Pritchard is the first "bad faith" case where it appears that the opponent would genuinely have been without remedy if not for section 62A, although it appears that if it had filed more comprehensive evidence there might at least have been an additional claim under the section 42 "contrary to law" ground or that the opponent might have succeeded on the section 60 "reputation in Australia" ground. However, Pritchard still involved a clear course of dealings between the applicant and opponent companies as an essential ingredient of the finding of bad faith.

The net impact of the above line of authority is that the bad faith ground principally only applies to situations in which someone has applied to register a mark which he has previously recognized as the property of another with whom that person has a course of dealing or some other relationship. But given the availability of other grounds of opposition in most such cases as discussed above, it is hard to see how this adds much to the body of Australian opposition law.
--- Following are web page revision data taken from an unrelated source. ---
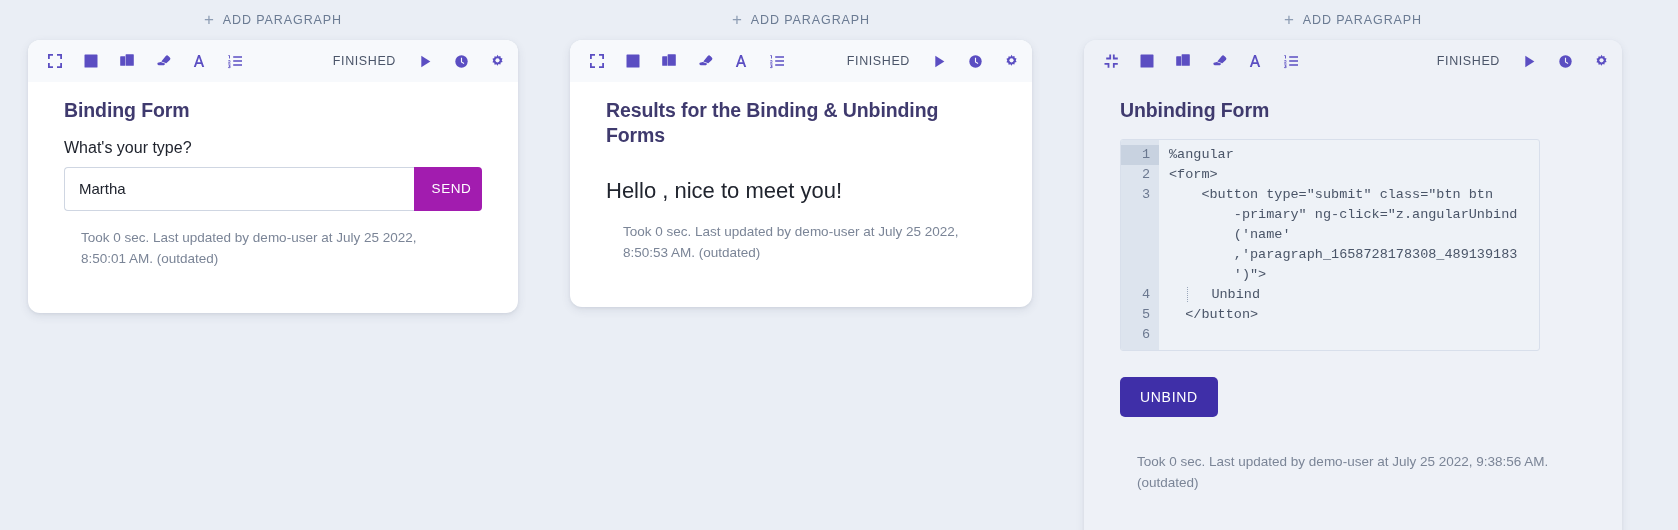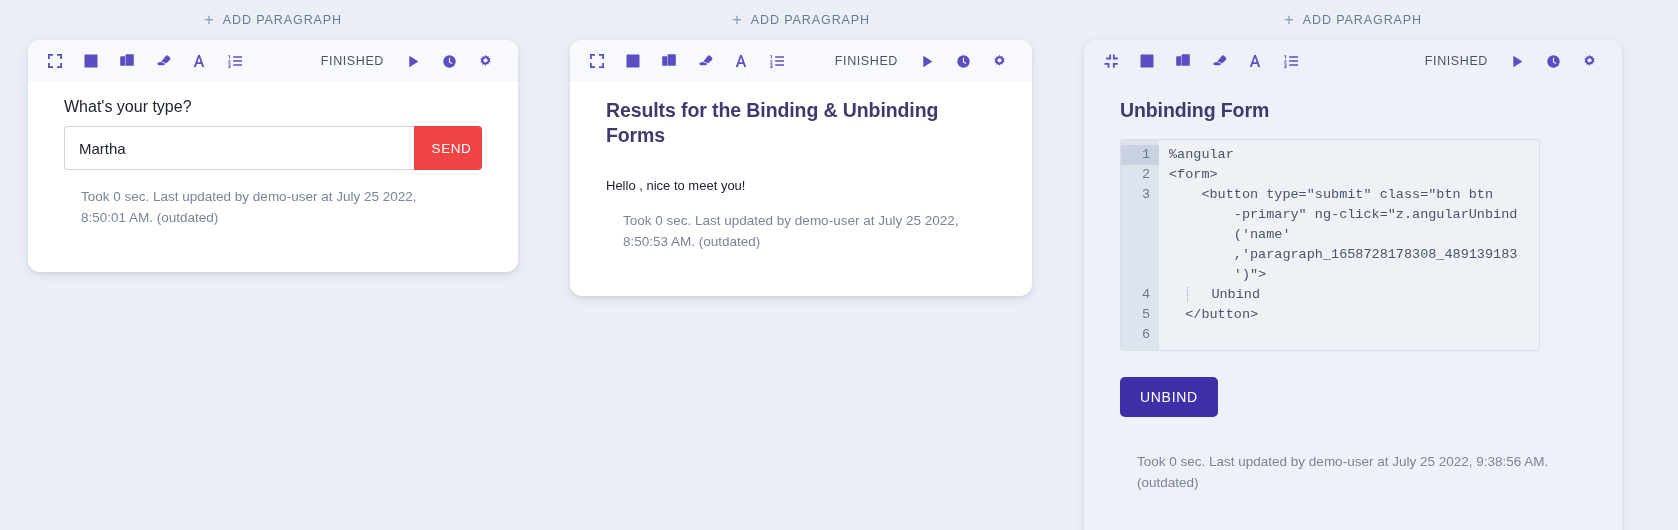--- a/index.html
+++ b/index.html
@@ -71,7 +71,7 @@
     height: 42px;
     display: flex;
     align-items: center;
-    padding: 0 20px 0 14px;
+    padding: 0 8px 0 14px;
     background: #f7f9fc;
   }
   .card-3 .toolbar { background: #eef1f7; }

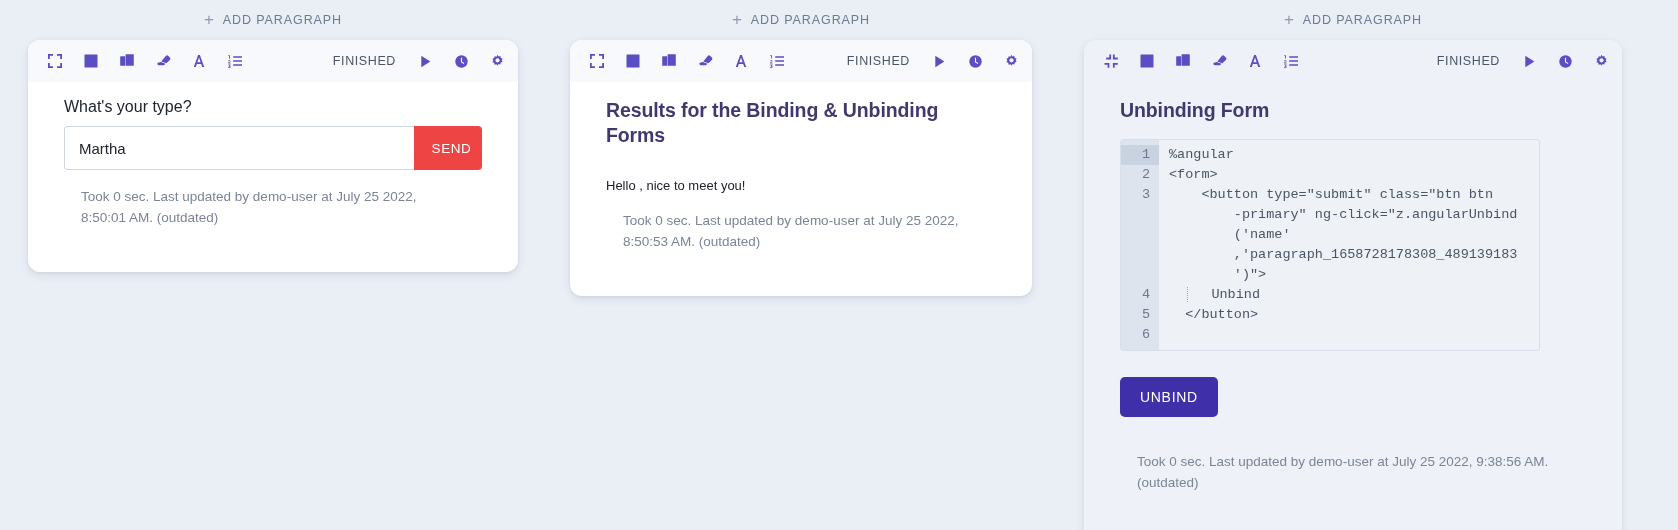--- a/index.html
+++ b/index.html
@@ -284,6 +284,7 @@
       </div>
 
       <div class="body">
+        <h2 class="heading">Binding Form</h2>
         <p class="question">What's your type?</p>
         <div class="input-group">
           <input class="text-input" type="text" value="Martha" style="">

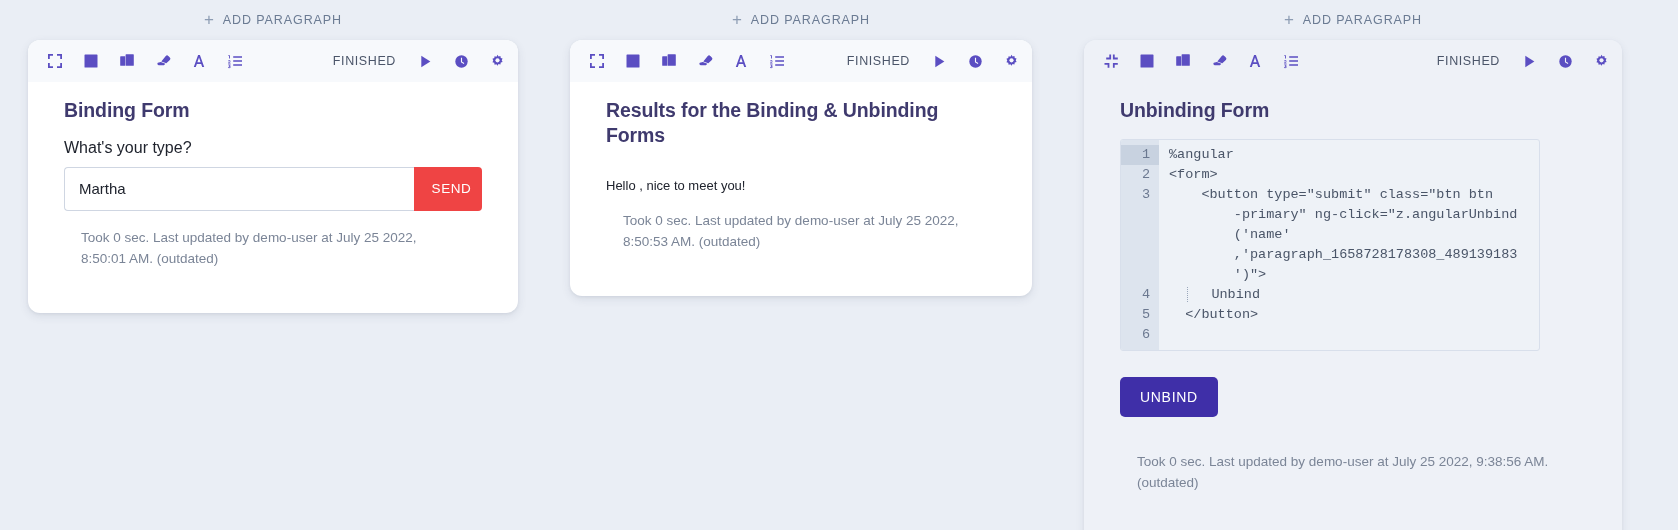--- a/index.html
+++ b/index.html
@@ -142,7 +142,7 @@
   .send-btn {
     width: 68px;
     border: none;
-    background: #ef4444;
+    background: #a21caf;
     color: #fff;
     font-size: 13.5px;
     letter-spacing: .6px;

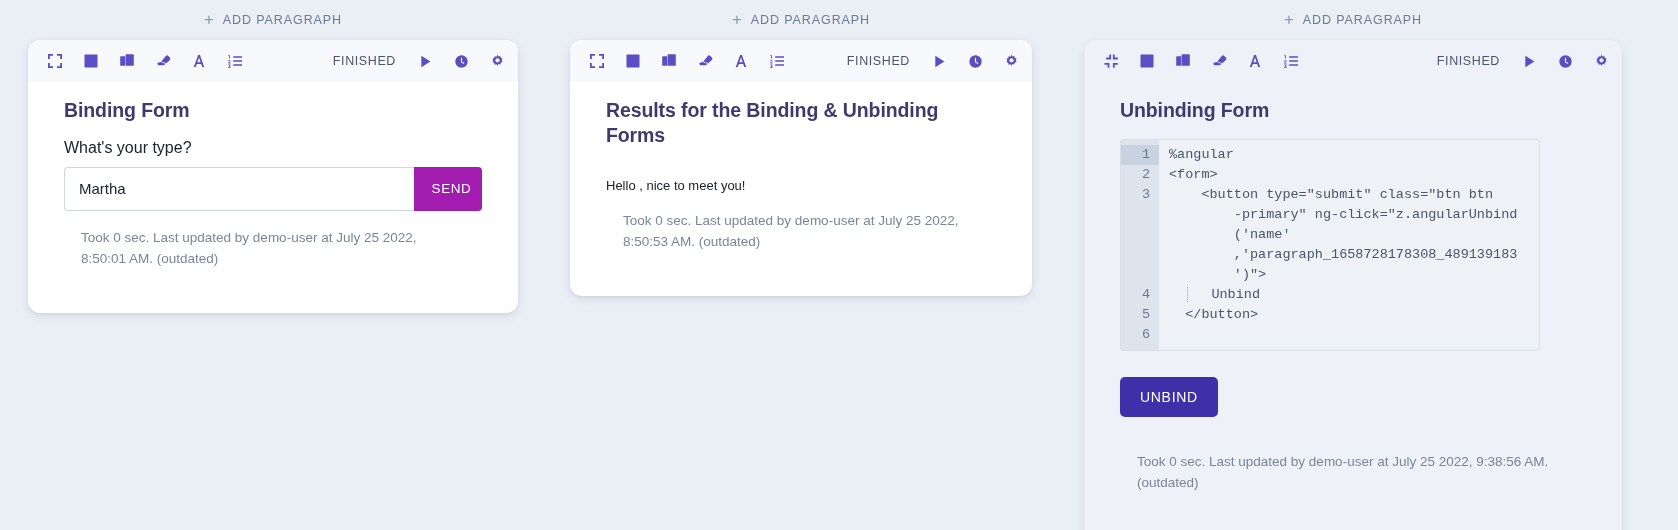--- a/index.html
+++ b/index.html
@@ -115,7 +115,7 @@
   }
   .greeting {
     color: #20242e;
-    font-size: 13px;
+    font-size: 22px;
     margin: 0 0 18px 0;
   }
The difficulty is that there are any number of fact scenarios where applicants who have no relationship whatsoever to the owner of a trade mark may nevertheless apply to register marks in ways which might arguably constitute bad faith. Prospective distributors register overseas-used marks with a view to forcing an exclusive distribution arrangement (independently of existing contractual arrangements). Applicants outright steal "hot marks" from overseas. Applicants find it entertaining to apply for a mark famous for one kind of good or service in a completely different field, or dissect two famous marks from different traders and mash them together. The marketplace is full of dishonest conduct which is not merely harmless "sharp practice" and which there is no obvious policy reason to allow. It is this kind of conduct, it is submitted, which the bad faith ground could address. Hopefully further cases in the area will expand the ambit of the "bad faith" ground beyond its current narrow confines.